Looks pretty harmless right? Not quite. The yield statement is actually transformed to a “state machine” which means that every time we yield a result back to the client (the caller of GetUsers in our example), we wait for the client to call to the next item (via IEnumerator<T>.MoveNext()). The code above will hold the connection open until the client done iterating all of the User items. This will lead into major scalability issues very quickly! You should always keep your DB connections open for short period to prevent connection exhaustion (threads waiting for available DB connection in the pool for long period, until timeout). Because yield returns the control to the caller, it might be that the caller will “take his time” thus leading to connection exhaustion.

On the other hand, used wisely and yield yields (lame joke, sorry) HUGE benefits:
[note: code written in notepad, stupidity won’t compile]

  • Avoid useless memory allocations

#1:
How many times you end up creating something like this:

    public List<T> Filter(List<T> input, Predicate<T> predicate)
    {
       List<T> output = new List<T>(input.Count /2);
       foreach (T item in input)
          if (predicate(item))
             output.Add(item);

       return output;
   }

We allocate much more memory than we need only to hold the output during the calculation. A better approach will be:

    public IEnumerator<T> Filter(IEnumerator<T> input, Predicate<T> predicate)
    {
       foreach (T item in input)
          if (predicate(item))
             yield return item;
   }

This way we allocate only one T at a time (will be saved in the generated state machine). In addition, the client could choose to send each item via yield as well, thus saving the need to create the “input” before calling our Filter method.


#2:

Another oh-(gosh-why)-so-common example is the following:

public void Save(T item)
{
    Save(new T[] { item });
}

public void Save(ICollection<T> items)
{
    // do your magic here to save items
}

Assuming you call Save with a single item quite a lot, you’re allocating A LOT of memory to create one-item arrays. A better approach will be:

public void Save(T item)
{
    Save(Yield.One(item));
}

public void Save(IEnumerator<T> items)
{
    // do your magic here to save items
}

public static class Yield
{
    public static IEnumerator<T> One<T>(T item)
    {
        yield item;
    }
}

~Zero memory allocation here.

  • Avoid “impossible” memory allocation

Let’s say you want to read a 20G file with emails where every line holds a single email. Trying to declare a List<string> and filling it up will make your memory blow up obviously. You simply can’t hold that much in memory. Instead, you can use Stream.ReadLine and yield back each row to your client, until all of the emails are taken care of. Yes, you can try to read the file in chunks (keeping a pointer), but this is exactly what yield does under the hood. Reminder: DRY principle is gold (or Don’t Repeat .Net Framework, in our case).
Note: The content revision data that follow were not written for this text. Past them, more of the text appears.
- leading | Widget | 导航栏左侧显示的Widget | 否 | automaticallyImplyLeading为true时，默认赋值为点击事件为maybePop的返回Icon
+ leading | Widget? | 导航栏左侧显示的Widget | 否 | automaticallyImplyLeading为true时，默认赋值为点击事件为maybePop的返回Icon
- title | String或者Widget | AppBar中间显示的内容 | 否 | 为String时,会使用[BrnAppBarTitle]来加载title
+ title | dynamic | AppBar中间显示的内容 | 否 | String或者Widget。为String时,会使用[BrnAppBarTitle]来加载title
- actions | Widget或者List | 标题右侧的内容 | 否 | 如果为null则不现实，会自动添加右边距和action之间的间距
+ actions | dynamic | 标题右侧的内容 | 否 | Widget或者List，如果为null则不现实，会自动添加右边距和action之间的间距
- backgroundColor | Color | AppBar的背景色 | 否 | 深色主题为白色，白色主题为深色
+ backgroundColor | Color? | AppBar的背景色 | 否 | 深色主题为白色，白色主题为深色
  • Execute synchronous code asynchronously (nicely achieved via CCR)

A bit advanced, but you can read all about it here. The great benefit is you can transform (almost) any “yield based” code to run async, if needed/wanted.


Recap:
Prefer using the yield statement as long as calculating values doesn’t require holding an expensive resource like a DB connection, or a FileHandler for long period of time.